Entrevue avec Robert Lepage : Adaptation
Cinéma

Entrevue avec Robert Lepage : Adaptation

ROBERT LEPAGE présente, ces jours-ci, l’adaptation cinématographique de sa pièce La Face cachée de la lune. Il avait accepté, en septembre dernier, de nous livrer ses impressions sur l’art de la transposition et cette oeuvre en particulier. Extraits.

Comment abordez-vous le passage de la scène à l’écran?

"En fait, chaque pièce vient avec ses règles, ses obstacles et ses défis. Pour La Face cachée…, je pense que le grand défi, c’était que ce soit joué par une seule personne. C’était de savoir: si je joue dans mon film, est-ce que je joue les deux frères? Si oui, est-ce que je joue aussi la mère? Et là, tu te rends compte que le cinéma t’impose des limites. Ensuite, il y a tout le défi de ce qui est raconté et de ce qui est vu. Au théâtre, surtout dans La Face cachée…, il y a des images, il y a la scénographie, mais quand on dit que ça se passe dans un grand restaurant, on l’imagine, il faut donc parler beaucoup pour que les gens le voient. Au cinéma, il faut faire acte d’humilité et couper le texte. À la fin, il faut que tu regardes ton film et que tu oublies la pièce."
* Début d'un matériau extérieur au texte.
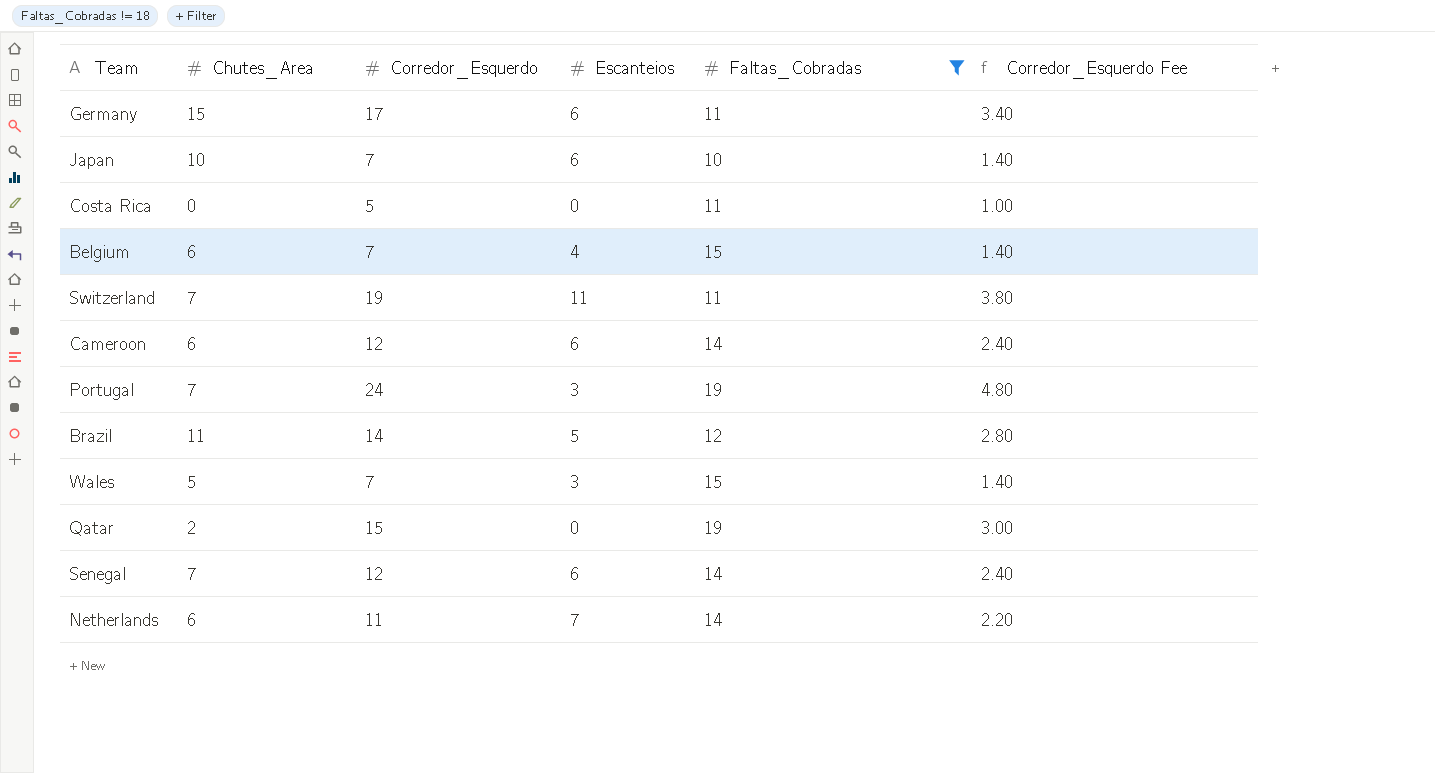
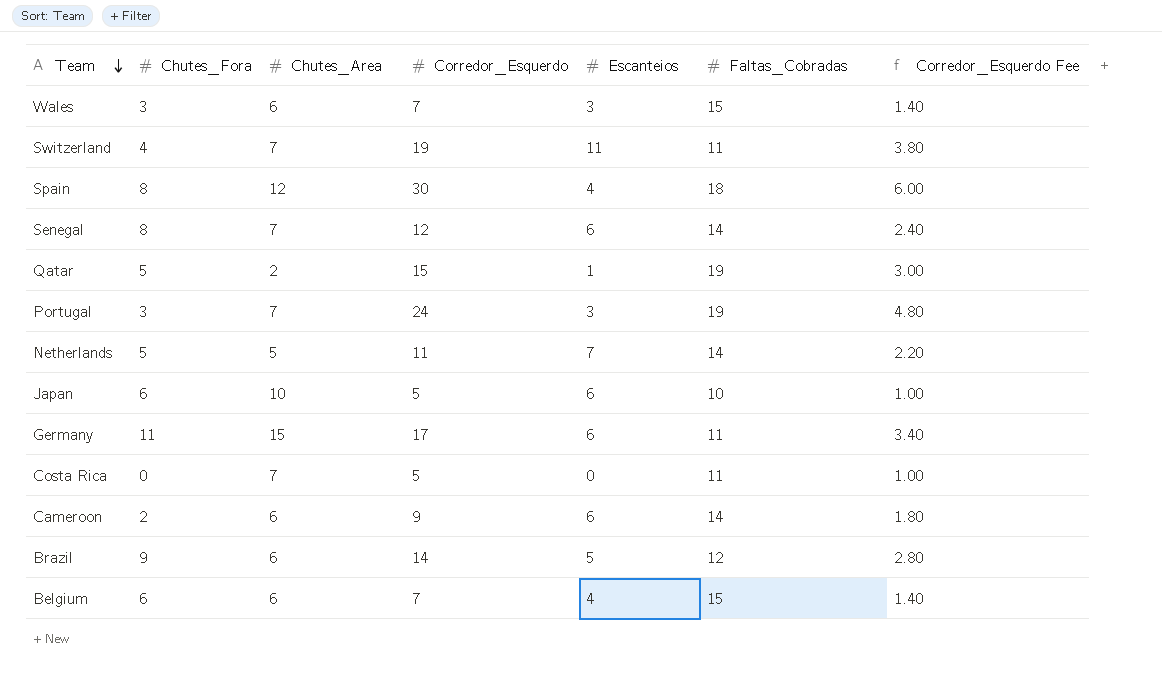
filter: Faltas_Cobradas != 18 -> none
row order: none -> Team descending
column Chutes_Fora | position: none -> 2
Wales | Chutes_Area: 5 -> 6
Qatar | Escanteios: 0 -> 1
Netherlands | Chutes_Area: 6 -> 5
Japan | Corredor_Esquerdo: 7 -> 5
Japan | Corredor_Esquerdo Fee: 1.40 -> 1.00
Costa Rica | Chutes_Area: 0 -> 7
Cameroon | Corredor_Esquerdo: 12 -> 9
Cameroon | Corredor_Esquerdo Fee: 2.40 -> 1.80
Brazil | Chutes_Area: 11 -> 6

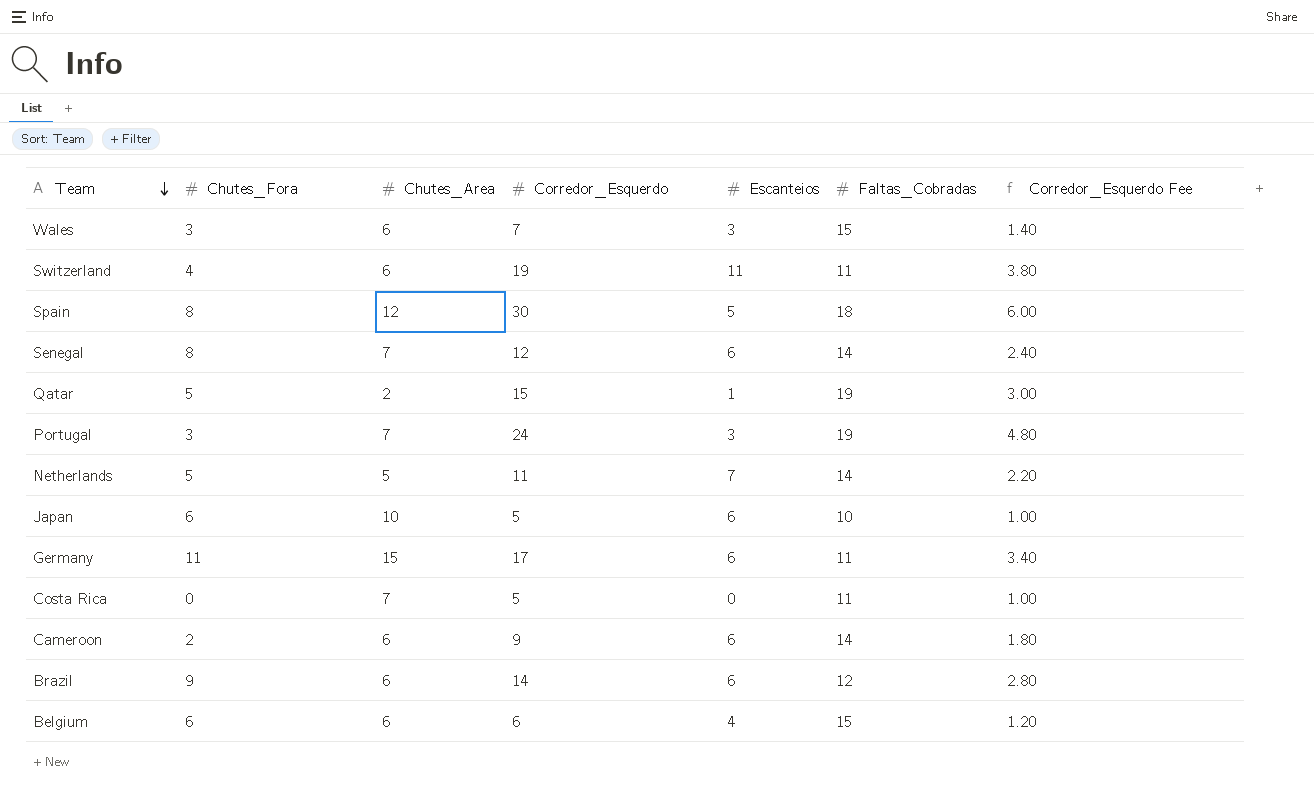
Switzerland | Chutes_Area: 7 -> 6
Spain | Escanteios: 4 -> 5
Brazil | Escanteios: 5 -> 6
Belgium | Corredor_Esquerdo: 7 -> 6
Belgium | Corredor_Esquerdo Fee: 1.40 -> 1.20

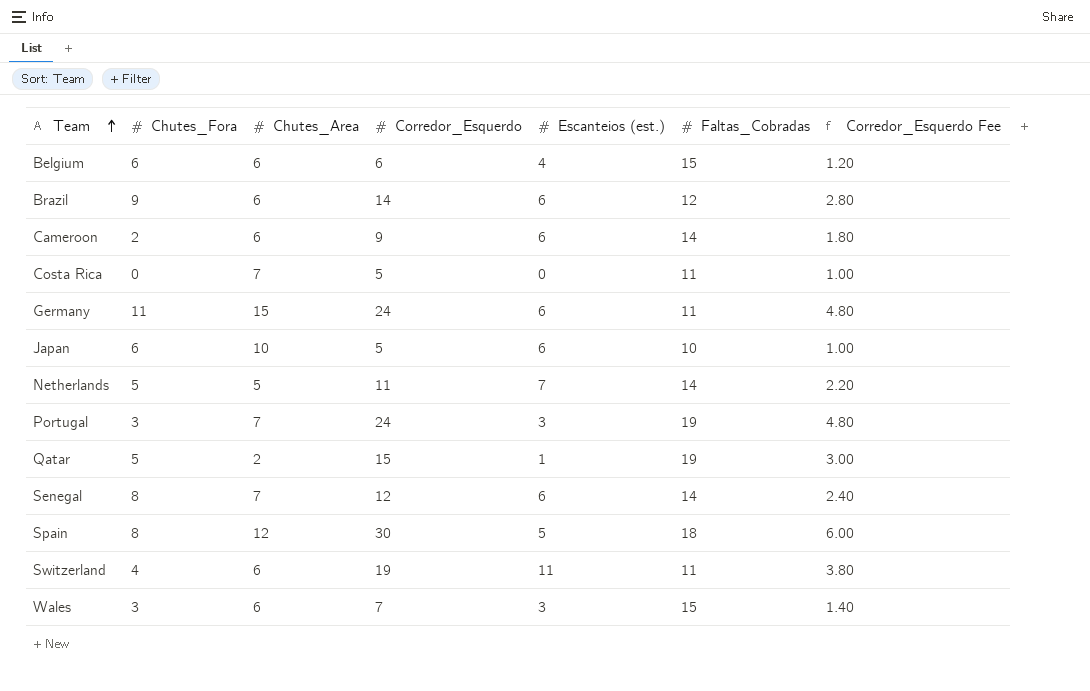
row order: Team descending -> Team ascending
column name: Escanteios -> Escanteios (est.)
Germany | Corredor_Esquerdo: 17 -> 24
Germany | Corredor_Esquerdo Fee: 3.40 -> 4.80

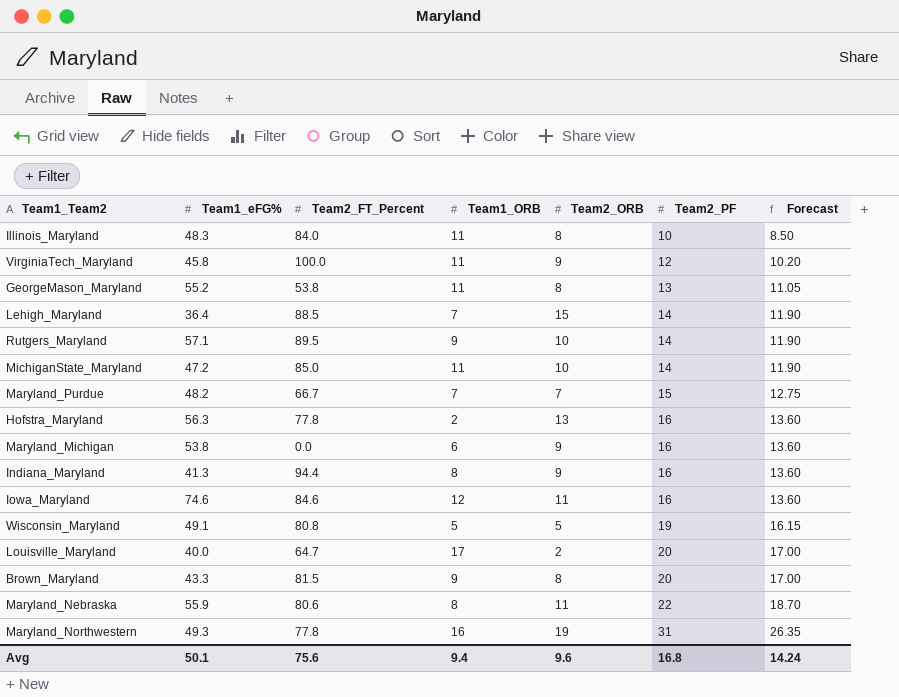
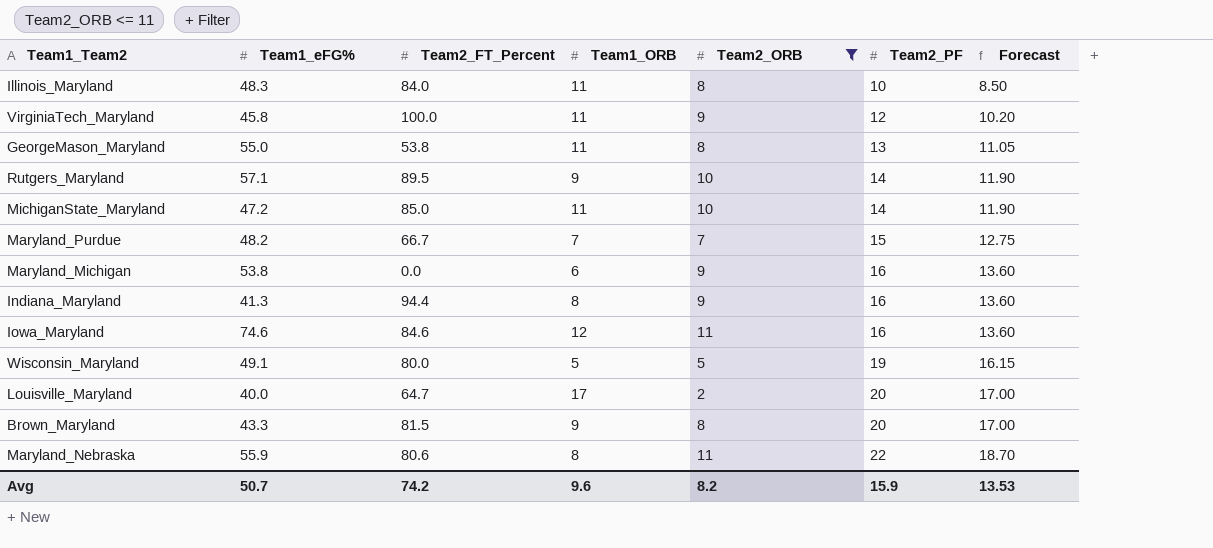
filter: none -> Team2_ORB <= 11
GeorgeMason_Maryland | Team1_eFG%: 55.2 -> 55.0
Wisconsin_Maryland | Team2_FT_Percent: 80.8 -> 80.0
Avg | Team1_eFG%: 50.1 -> 50.7
Avg | Team2_FT_Percent: 75.6 -> 74.2
Avg | Team1_ORB: 9.4 -> 9.6
Avg | Team2_ORB: 9.6 -> 8.2
Avg | Team2_PF: 16.8 -> 15.9
Avg | Forecast: 14.24 -> 13.53

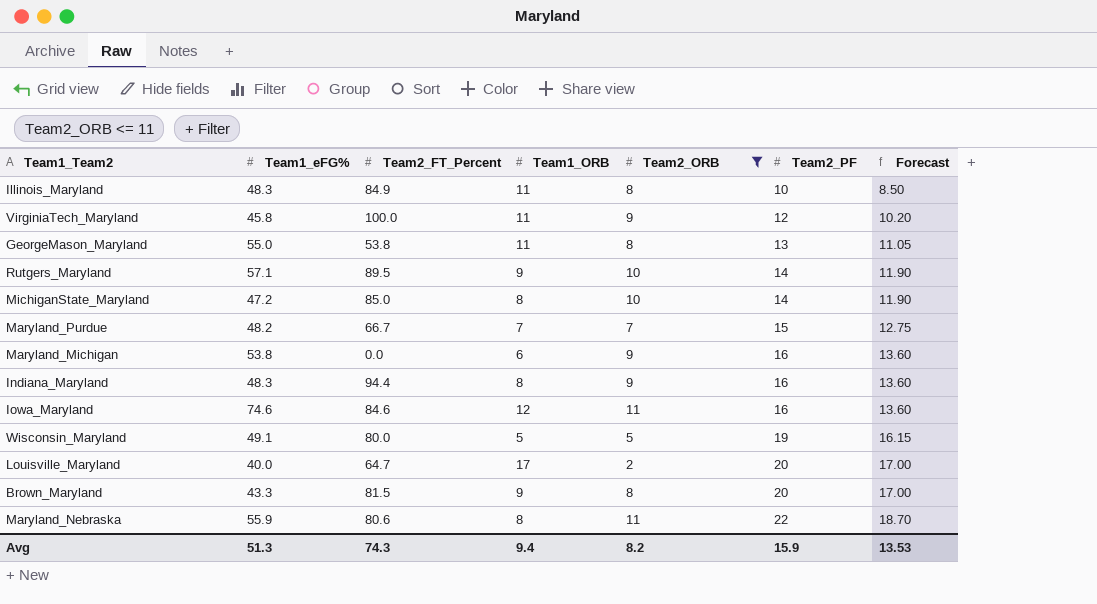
Illinois_Maryland | Team2_FT_Percent: 84.0 -> 84.9
MichiganState_Maryland | Team1_ORB: 11 -> 8
Indiana_Maryland | Team1_eFG%: 41.3 -> 48.3
Avg | Team1_eFG%: 50.7 -> 51.3
Avg | Team2_FT_Percent: 74.2 -> 74.3
Avg | Team1_ORB: 9.6 -> 9.4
Qu’est-ce que le cinéma vous permet que le théâtre ne vous permet pas?
"Au théâtre, il y a une intimité avec l’acteur, mais au cinéma, tu as une intimité plus avec l’histoire. Et tu peux aller chercher, au niveau du jeu, des choses parfois plus intéressantes que sur scène. Il y a les gros plans, toutes ces choses-là… C’est un autre langage, auquel il est difficile d’accéder au théâtre. Ensuite, c’est sûr que c’est un grand défi de folie, le cinéma, surtout si tu adaptes une pièce créative. Il faut que ce soit aussi inventif, et les moyens sont bien différents. Bien sûr, un n’est pas mieux que l’autre, et je ne favorise jamais, mais si c’était le cas, ce serait le théâtre, parce que je trouve que ça demeure un art évocateur, envoûtant. Le cinéma, j’en suis encore à essayer de comprendre comment ça fonctionne. Sur scène, tu peux créer un monde avec une chaise, un spot, un acteur, tandis qu’à l’écran, ça ne dure pas longtemps, une chaise, un spot, un acteur (rires)!"

Quelles étaient les visées esthétiques de La Face cachée…?
"La pièce est très inventive, donc, c’est sûr qu’au cinéma, j’avais envie que ce soit ludique comme au théâtre. Par exemple, sur scène, j’avais un miroir en diagonale et je me traînais par terre pour donner l’illusion que j’étais en apesanteur. C’est sûr qu’à l’écran, tu ne fais pas ça, alors comment le présenter de façon poétique? Aussi, c’est une pièce qui comporte beaucoup d’un humour très simple, très banal, alors il fallait que le film aussi soit comme ça, léger, pas trop prétentieux. Je pose de grandes questions, mais je les désamorce tout de suite par des choses quotidiennes, et ça, ça a été un gros défi de trouver comment."

Et le fait d’être à la fois réalisateur et acteur…
"À l’avenir, je vais essayer de le faire plus (rires)! Je n’aurai peut-être pas toujours les deux premiers rôles, mais… J’ai eu envie de continuer à me diriger parce que, quand tu es réalisateur, c’est parfois difficile d’aller chercher certaines choses chez les acteurs. Quand tu joues, évidemment, tu comprends la vision du réalisateur, tu es le réalisateur, alors ça, c’est intéressant. Aussi, sur le plan de l’apprentissage, j’avais tout le matériel, donc, j’ai pu mesurer ce que j’étais capable de faire, ce que je faisais moins bien. Ça a été une belle leçon de jeu. J’avais peur de ça, de me voir pendant deux mois, mais au contraire, j’étais complètement détaché. Comme un des thèmes de La Face cachée… est le narcissisme, il faut que tu fasses attention, quand tu joues dans ton propre film, de ne pas tomber là-dedans!"